His foster-brother had a thick twist of red gold in his hair, and he was the son of a proud northern king. The Luck-Child seemed to both of them a great wonder.

"What maiden is this? " said the king, and stood looking at her.

"She is my Luck-Child, O King," said Teigue. "She is no child of thine!" said the king's foster-brother.

"She is a child of the Hidden People," said Teigue, "and she has brought me luck every day since I found her."

"Tell me," said the king, "how you found her."

"I found her under a pine tree, a nine-months' child wrapped in a mantle all sewn over with little golden flowers. She is my Luck-Bringer since that day."

"She is mine to-day!" said the king. "O Luck-Child," he said, "will you come and live in my palace and bring me good fortune? It is you will be the High Queen of Ireland, and you will never have to ask a thing the second time."

"Will you give Teigue a gold-embroidered robe and let him stay always with me?"

"I will do that," said the king.

"Will you give Osric a sword and let him go into battle like a warrior? "

"Who is Osric?"

"It was Osric who built the house for me and taught me to shoot with arrows and speared salmon in the rivers for me. I will not go with you without Osric."

"I will give Osric what you ask," said the king, "let him come to me."

"I will bring him," said Teigue, and he ran to find Osric and Aidan.

"O Foster-Brother," said the king, "it is well we lost our way in the woods, for now I have found the queen the druids promised me. 'Good luck,' said they, 'will come to King Eterscel when he weds a queen of unknown lineage.' It is this maiden who will bring me luck."

He took the Luck-Child by the hand, and they went through the wood with the hound following them.

Soon they met Teigue, Osric, and Aidan, coming together. The Luck-Child ran to them and brought them to the king.

"Here is Osric," she said, "and Aidan who told me stories."

"I will give Osric one of my own war-chariots and his choice of weapons," said the king. "What am I to give to Aidan?"

"Is there a carved seat in your palace where lie can sit and listen to your poet who made the song about Brigit?"

"There are many carved seats in my palace, and he shall sit in one," said Eterscel. "All the three shall sit in seats of honour, for they will be the Foster-Fathers of the High Queen of Ireland."

He turned to the three cow-herds.

"On the day ye built the little hut in the forest for your nurseling ye built truth into the word of my druids, and now I will build honour into your fortune. Ye shall rank with chiefs and the sons of chiefs. Ye shall drink mead in feast-halls of your own, and while I live ye shall have my goodwill and protection."

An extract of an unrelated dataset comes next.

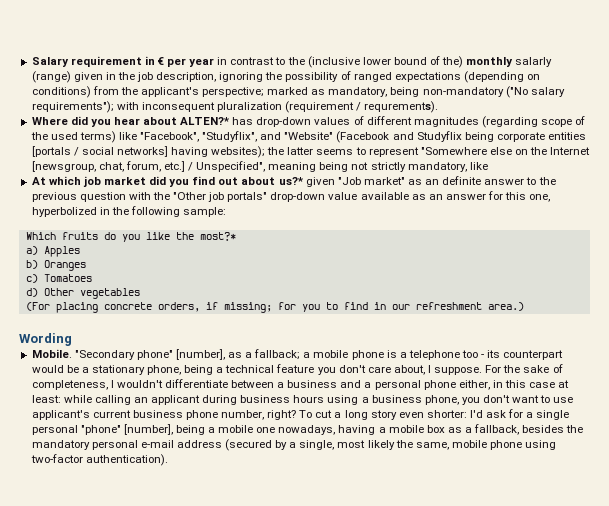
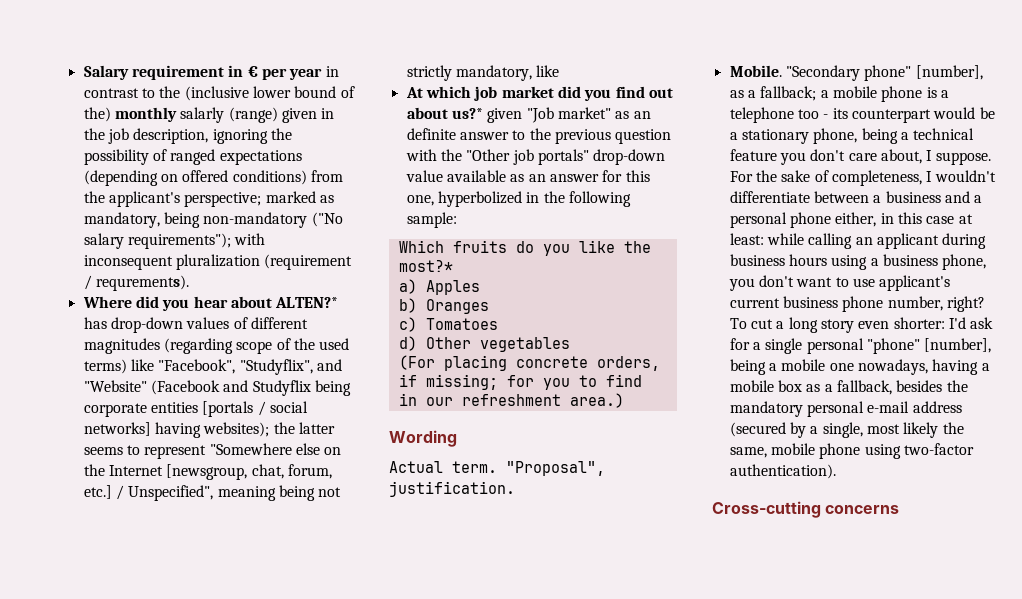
(541, 77) none -> [182,170,229,182] offered
(72, 339) none -> [389,461,605,476] [389,481,515,497] // Actual term. "Proposal", justification.
(168, 460) none -> [712,501,900,518] // Cross-cutting concerns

"May honour and glory be with you for ever, O King," said Aidan. "In a good hour you have come to us."

"We are all going to the palace," said the Luck-Child. "Teigue, where is your flute?"

"It is in the little hut," said Teigue. " I will go back for it."

"Nay," said the king, "there are flutes enough in the palace! I will give you one of silver, set with jewels."

The Luck-Child clapped her hands for joy.

"I love you," she said to the king. "Come, let us go!"

She took Teigue by the one hand and the king by the other, and they all went to the palace. Every one wondered at the Luck-Child, for since the days of Queen Ethaun, who came out of Fairyland, no one so beautiful was seen in Ireland. The king called her Ethaun, and all the people said that in choosing her he had done well.

There was feasting and gladness on the day they swore troth to each other, and Teigue said the sun got up an hour earlier in the morning and stayed an hour later in the sky that night for gladness.